Provided records:
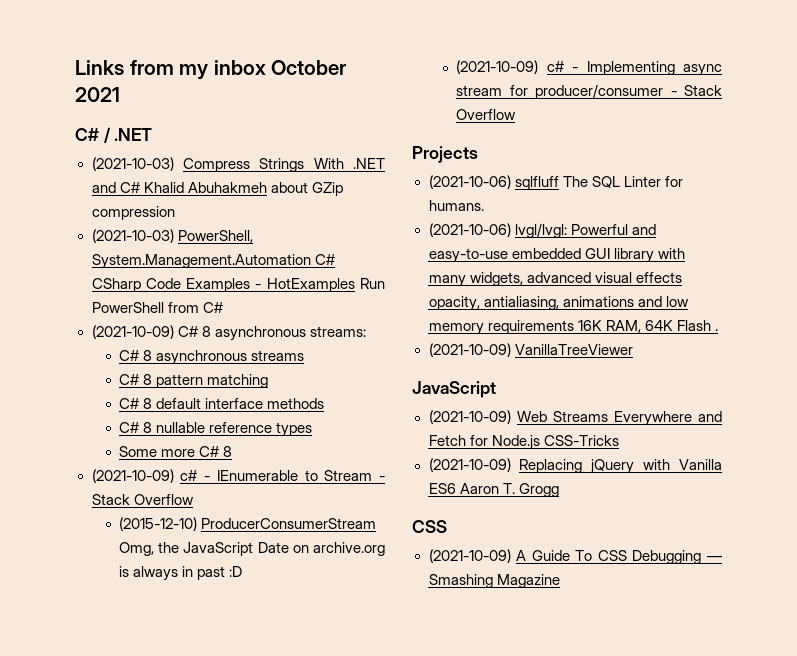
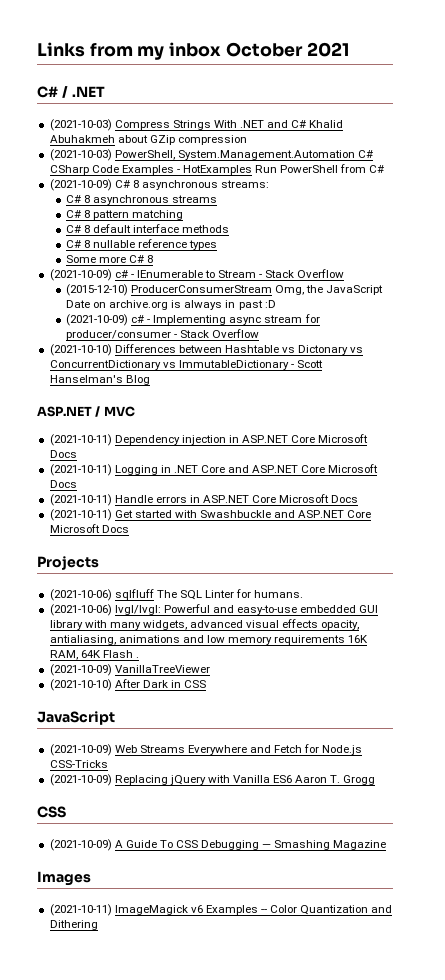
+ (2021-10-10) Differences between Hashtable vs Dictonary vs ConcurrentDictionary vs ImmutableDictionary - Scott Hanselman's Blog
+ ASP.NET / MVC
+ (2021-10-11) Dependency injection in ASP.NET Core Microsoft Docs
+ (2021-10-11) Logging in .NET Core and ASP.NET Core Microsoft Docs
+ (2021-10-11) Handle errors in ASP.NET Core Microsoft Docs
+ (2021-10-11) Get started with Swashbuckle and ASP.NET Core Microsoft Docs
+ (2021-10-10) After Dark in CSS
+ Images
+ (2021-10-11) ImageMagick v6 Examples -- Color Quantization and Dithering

Your goal:
Please set down the lines above word for word and leave out the pictures.

Output of the exercise:
+ (2021-10-10) Differences between Hashtable vs Dictonary vs ConcurrentDictionary vs ImmutableDictionary - Scott Hanselman's Blog
+ ASP.NET / MVC
+ (2021-10-11) Dependency injection in ASP.NET Core Microsoft Docs
+ (2021-10-11) Logging in .NET Core and ASP.NET Core Microsoft Docs
+ (2021-10-11) Handle errors in ASP.NET Core Microsoft Docs
+ (2021-10-11) Get started with Swashbuckle and ASP.NET Core Microsoft Docs
+ (2021-10-10) After Dark in CSS
+ Images
+ (2021-10-11) ImageMagick v6 Examples -- Color Quantization and Dithering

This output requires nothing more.